If we really want to sustain our interest and enthusiasm, then it is helpful at all times I think, to adopt an attitude that ‘I do not know anything at all, but I can wait to discover something new that I  have never felt before’.. Invite this possibility, with humility and even before you sleep or before you start the meditation. I recognise how much I have not allowed the dynamic process of Heartfulness meditation to really be felt because I put myself on automatic and mechanical pilot too often.

4.Softness no force

Can I be as simple as possible in how I approach meditating? – no expectations, no force, no pressure just softness and a welcoming heart space to receive?

What we are approaching is not clear edged, it is out of focus..It is a kind of softness so we have to approach it like a delicate or vulnerable plant, child, adult or work of art.. we have to feel our way towards it.

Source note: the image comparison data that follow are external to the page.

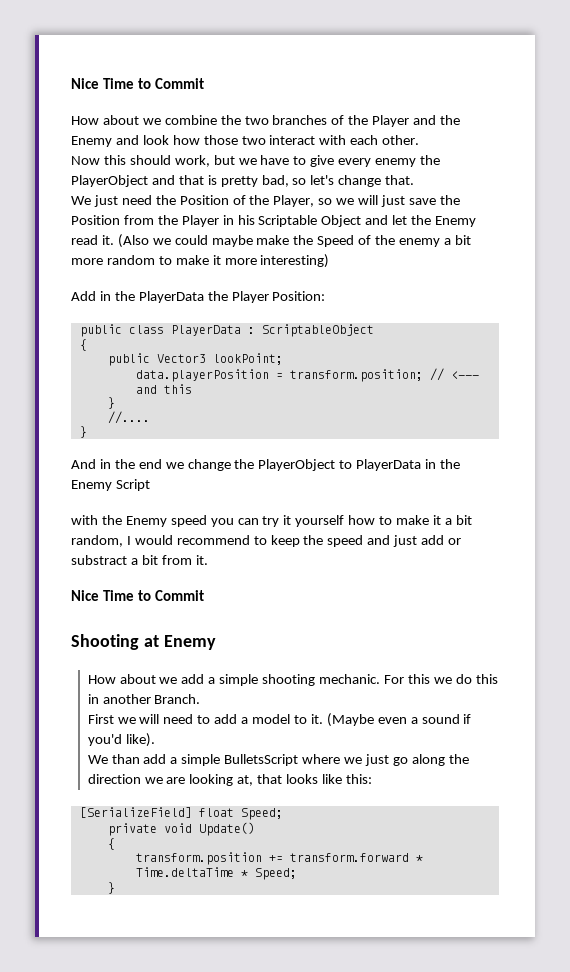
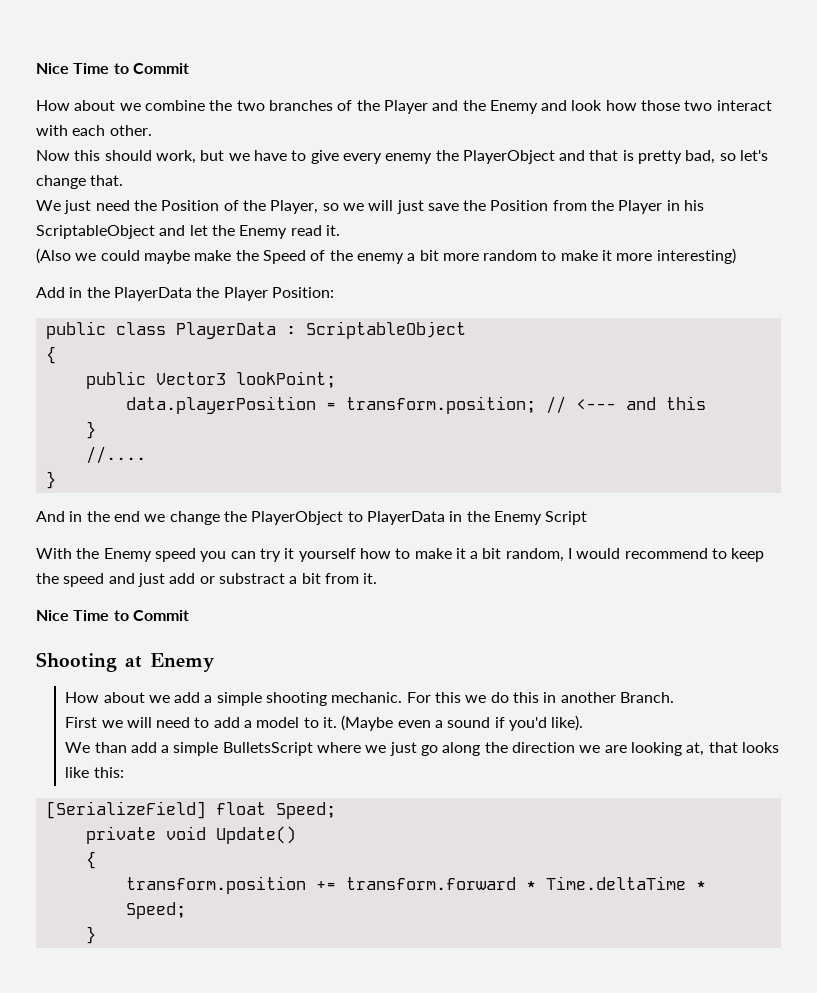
- We just need the Position of the Player, so we will just save the Position from the Player in his Scriptable Object and let the Enemy read it. (Also we could maybe make the Speed of the enemy a bit more random to make it more interesting)
+ We just need the Position of the Player, so we will just save the Position from the Player in his ScriptableObject and let the Enemy read it.
+ (Also we could maybe make the Speed of the enemy a bit more random to make it more interesting)
- with the Enemy speed you can try it yourself how to make it a bit random, I would recommend to keep the speed and just add or substract a bit from it.
+ With the Enemy speed you can try it yourself how to make it a bit random, I would recommend to keep the speed and just add or substract a bit from it.

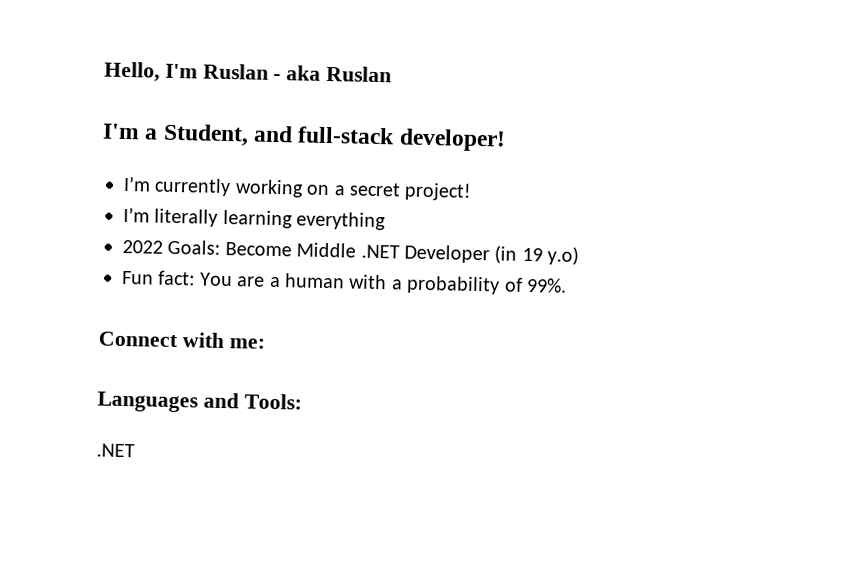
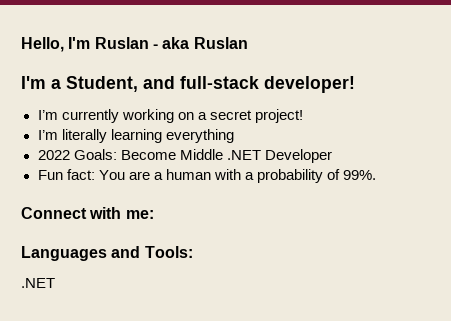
- 2022 Goals: Become Middle .NET Developer (in 19 y.o)
+ 2022 Goals: Become Middle .NET Developer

Softness has come to me many times as the best word to touch the feeling of love and the meaning of love too.

If I want to sustain interest and longing each day, then I need to cultivate a feeling of precious relationship with my inner heart source each moment as I go through the day and night as well as when I meditate. It is our deepest place of meaning, of being moved, of being inspired, of feeling love as well as grief. Sadly, too often, it is not as immediate as I would wish, and I lose connection. Yet it is this source within that has got us to this point! and we need to keep the sense of it alive and intense so as to feed our restlessness, our longing to be reconnected.. and also to let it show us the way..

Each time we meditate, and even when we are not, we are simply waiting to feel this inner divine presence/source of love deep within our heart. This is the essence!

The transmission guides us to feel it.

Finally, there is often a fear about meditation, that it will lead us into an isolated and cut-off kind of state, and that it will increase our sense of individual separateness.

It seems to be the opposite in reality. Meditating is always about connecting with our shared oneness rather than being separate. We do not need to fear being lost, being rejected, being insufficient or wanting. We are present with our divine source as best we can be.

When we reach out our hand another will always reach back.